(Data in this exercise begins)
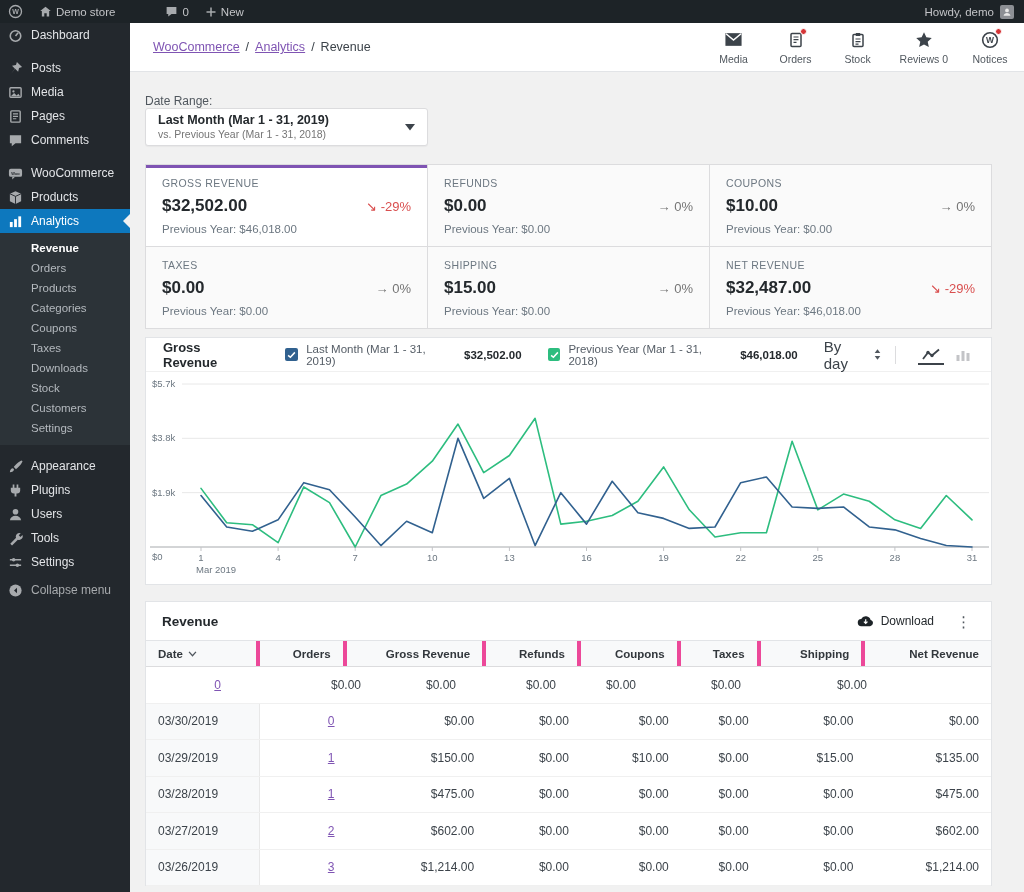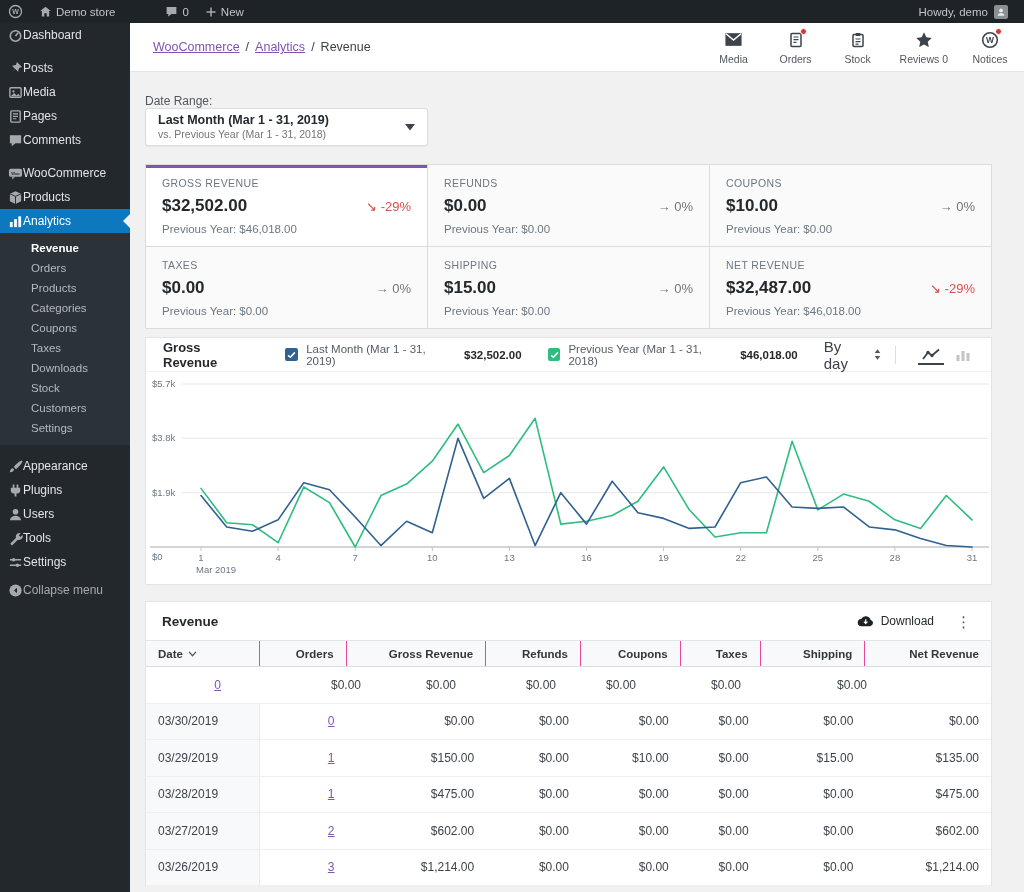--- a/index.html
+++ b/index.html
@@ -3,27 +3,27 @@
 <meta charset="utf-8">
 <style>
   * { margin:0; padding:0; box-sizing:border-box; }
   html,body { width:1024px; height:892px; overflow:hidden; font-family:"Liberation Sans", sans-serif; background:#1d2327; }
   svg { display:block; }
 
   
   .admin-bar { position:absolute; top:0; left:0; width:1024px; height:23px; background:#1d2327; color:#c3c4c7; display:flex; align-items:center; font-size:11.5px; z-index:50; }
   .ab-item { display:flex; align-items:center; gap:4px; padding:0 8px; height:100%; cursor:pointer; }
   .ab-item .ab-ic { display:flex; align-items:center; color:#a7aaad; }
-  .ab-right { margin-left:auto; display:flex; align-items:center; gap:6px; padding-right:16px; }
+  .ab-right { margin-left:auto; display:flex; align-items:center; gap:6px; padding-right:10px; }
   .avatar { width:14px; height:14px; background:#8c8f94; border-radius:2px; display:flex; align-items:center; justify-content:center; }
 
   
   .sidebar { position:absolute; top:23px; left:0; bottom:0; width:130px; background:#23282d; color:#e2e4e7; font-size:12px; z-index:40; }
   .menu-sep { height:9px; }
-  .menu-item { position:relative; display:flex; align-items:center; gap:0; height:24px; padding:0 8px; cursor:pointer; color:#e2e4e7; }
+  .menu-item { position:relative; display:flex; align-items:center; gap:8px; height:24px; padding:0 8px; cursor:pointer; color:#e2e4e7; }
   .menu-item .mi-icon { width:15px; height:15px; color:#a7aaad; flex:0 0 15px; display:flex; align-items:center; }
   .menu-item.active { background:#0d78be; color:#fff; }
   .menu-item.active .mi-icon { color:#fff; }
   .menu-item.active::after { content:""; position:absolute; right:0; top:50%; margin-top:-7px; border-top:7px solid transparent; border-bottom:7px solid transparent; border-right:7px solid #f1f1f1; }
   .submenu { background:#2c3338; padding:5px 0 7px; }
   .submenu-item { height:20px; display:flex; align-items:center; padding:0 8px 0 31px; color:#b4b9be; font-size:11.5px; cursor:pointer; }
   .submenu-item.active { color:#fff; font-weight:bold; }
 
   
   .main { position:absolute; top:23px; left:130px; right:0; bottom:0; background:#f1f1f1; overflow:hidden; }
@@ -72,21 +72,21 @@
   .ct-btn.active { color:#3c434a; border-bottom-color:#3c434a; }
 
   
   .table-card { margin-top:16px; width:847px; background:#fff; border:1px solid #e2e4e7; border-bottom:none; }
   .table-head { height:39px; display:flex; align-items:center; padding:0 16px; border-bottom:1px solid #e2e4e7; }
   .table-title { font-size:13.5px; font-weight:bold; color:#24292d; }
   .table-actions { margin-left:auto; display:flex; align-items:center; gap:18px; }
   .dl-btn { display:flex; align-items:center; gap:7px; font-size:12px; color:#24292d; cursor:pointer; }
   .kebab { font-size:15px; color:#50575e; cursor:pointer; line-height:1; padding:2px 4px; }
   .thead { display:flex; background:#f8f9fa; border-bottom:1px solid #dcdcde; height:26px; }
-  .th { font-size:11.5px; font-weight:bold; color:#32373c; display:flex; align-items:center; padding:0 12px; border-right:1px solid #ec4899; cursor:pointer; }
+  .th { font-size:11.5px; font-weight:bold; color:#32373c; display:flex; align-items:center; padding:0 12px; border-right:4px solid #ec4899; cursor:pointer; }
   .th:last-child { border-right:none; }
   .th.num { justify-content:flex-end; }
   .sort-ic { margin-left:5px; color:#50575e; display:flex; }
   .trow { display:flex; height:36.5px; border-bottom:1px solid #f0f0f0; background:#fff; }
   .td { font-size:12px; color:#3c434a; display:flex; align-items:center; padding:0 12px; }
   .td.num { justify-content:flex-end; }
   .td.date { background:#f8f9fa; border-right:1px solid #e8e8e8; }
   .td a.orders-link { color:#7f54b3; text-decoration:underline; cursor:pointer; }
   .c0{width:114px;} .c1{width:87px;} .c2{width:140px;} .c3{width:95px;} .c4{width:100px;} .c5{width:80px;} .c6{width:105px;} .c7{width:126px;}
 </style>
(Data in this exercise ends)
→ **Work instructions**
Count how many lines of the material hold the string "relative". Give the number and nothing more.

→ **Solution to this exercise**
2